Article jumps right into pump mode. Might be nice to have a very very brief one sentence explaining pump mode. ie. "Distcc's pump mode accelerates remote compilation with distcc by also distributing preprocessing to the servers. (ie. man pump)" --Roger (talk) 19:05, 21 January 2015 (UTC)

I missed to read the discussions page before changing the article and added quick note about pump mode in the configuration section. --Totktonada (talk) 03:24, 19 February 2016 (UTC)

The only other noteworthy item within the pump manual is; "Note that distcc's pump-mode assumes that sources files will not be modified during the lifetime of the include server, so modifying source files during a build may cause inconsistent results." Of which, I don't think I've ever personally seen source files modified during compilation, unless somebody remotely logged into a version control system while the sources were being recompiled. Being a source Linux based distribution, I still don't think the later is worth much concern? --Roger (talk) 18:15, 21 January 2015 (UTC)

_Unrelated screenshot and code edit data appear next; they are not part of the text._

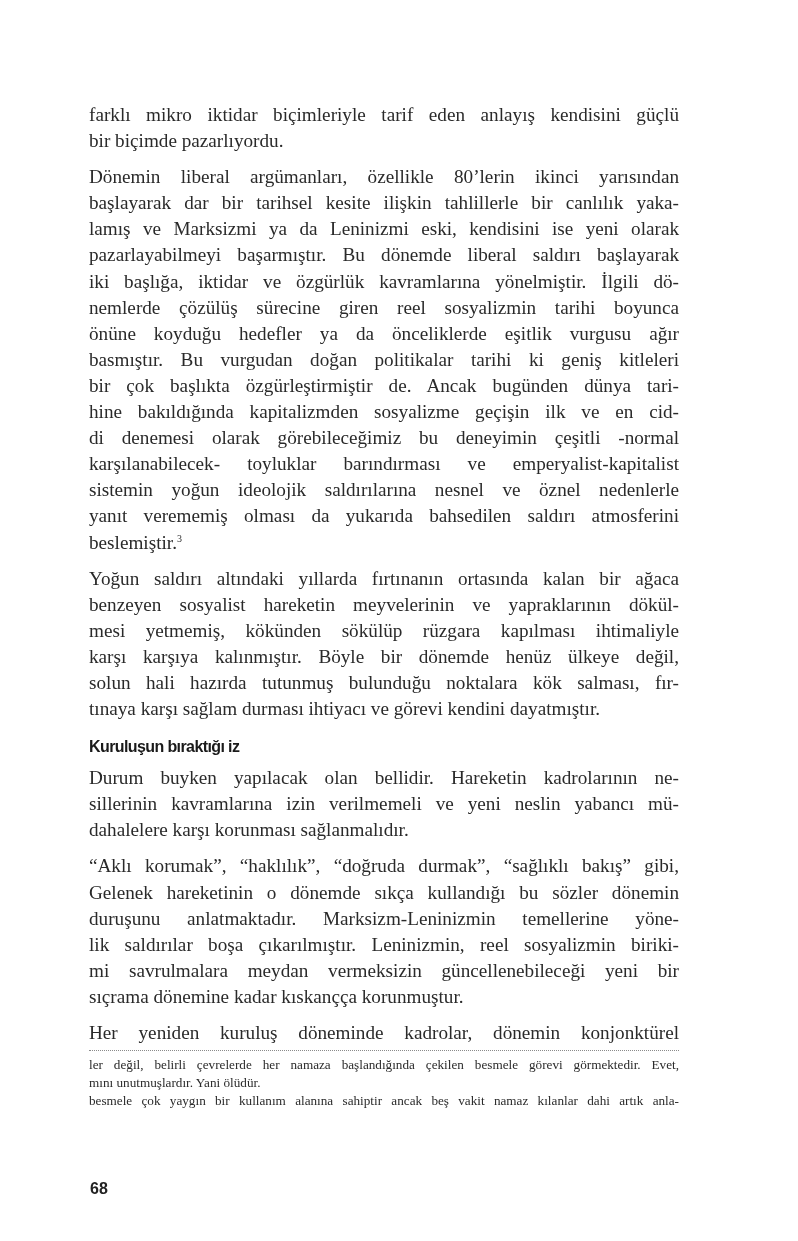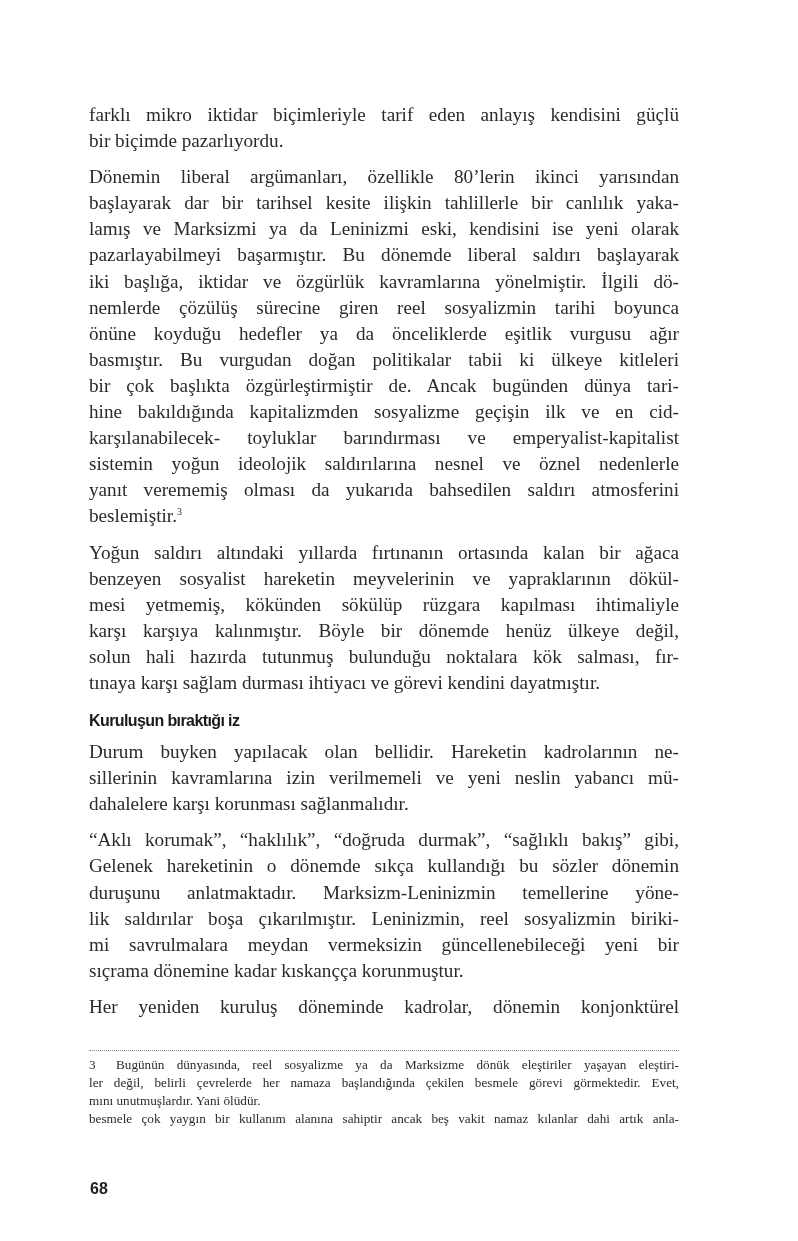"basmıştır. Bu vurgudan doğan politikalar" span.line { text: tabii ki ülkeye -> tarihi ki geniş }
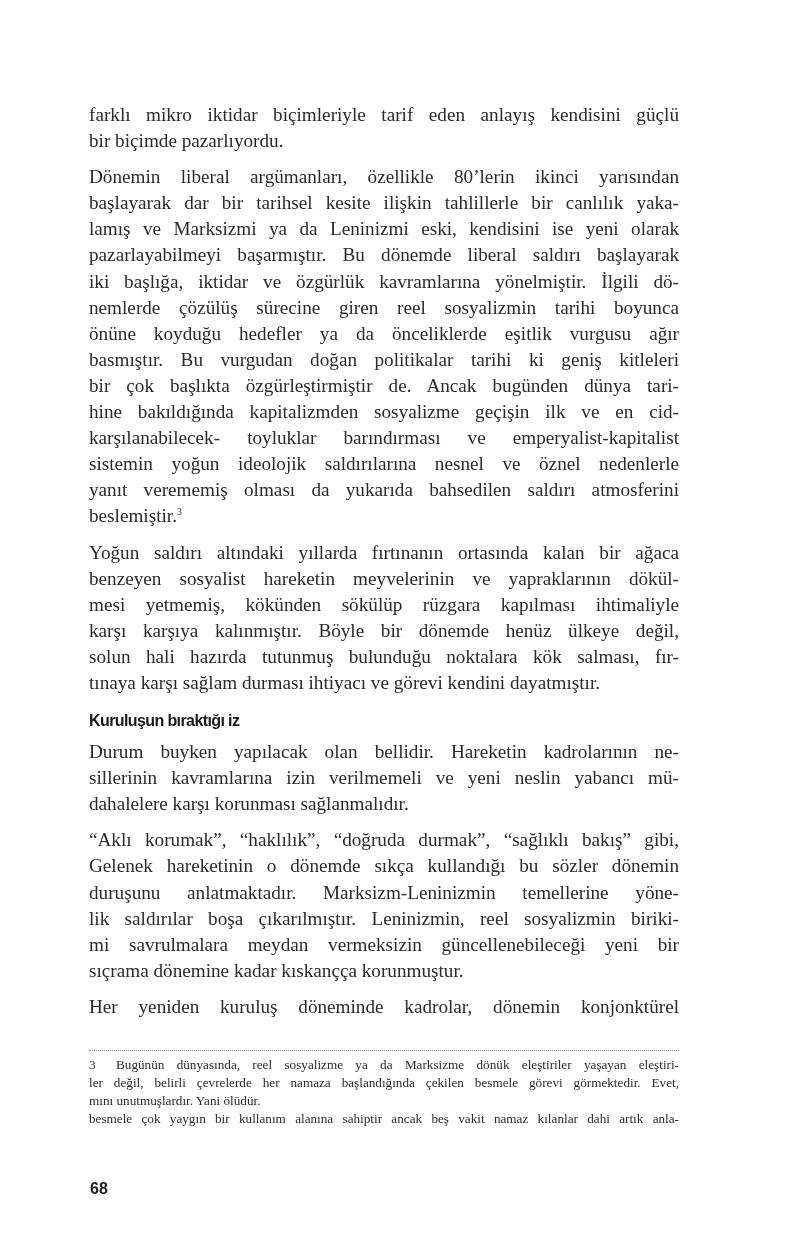"di denemesi olarak görebileceğimiz bu" span.line { html: none -> <span>di denemesi olarak görebileceğimiz bu deneyimin çeşitli -normal</span> }
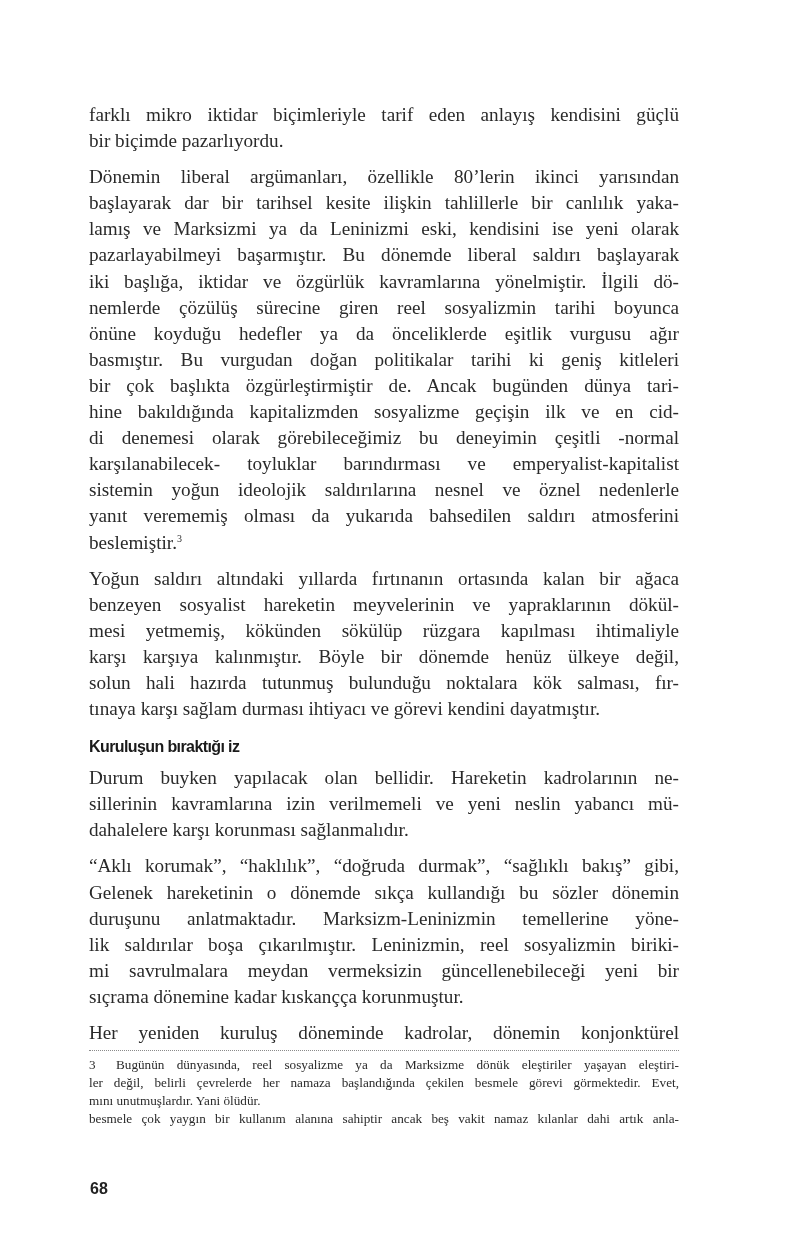"3 Bugünün dünyasında, reel sosyalizme" span.line { html: <span><span>3</span><span>Bugünün dünyasında, reel sosyalizme ya da Marksizme dönük eleştiriler yaşayan eleştiri-</span></span> -> none }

As I understand it’s about situations when some different macros defined before including a header in different compilation units. Or distcc able to check such things and it’s out of topic? Maybe your understanding right. Anyway I think it’s unlikely to be common and concerned user surely looks into man page, briefly at least. The article I guess shouldn’t describe all kind of uncommon weird things that may lead to breaking build process or broken executable. --Totktonada (talk) 03:24, 19 February 2016 (UTC)

Also, no mention of requiring to add ",cpp,lzo" (ie. 192.168.1.2/10,cpp,lzo) to the hosts lines within the /etc/distcc/hosts file! This is a requisite for DistCC pump mode! The example 192.168.1.2/10,cpp,lzo first specifies a remote compiler host, then limit sending 10 jobs max to the remote host compiler, including sending cpp jobs with lzo compression for which the later two cpp/lzo options are required for pump mode to work. Else, the user will see warnings and errors upon pump emerge! --Roger (talk) 19:05, 21 January 2015 (UTC)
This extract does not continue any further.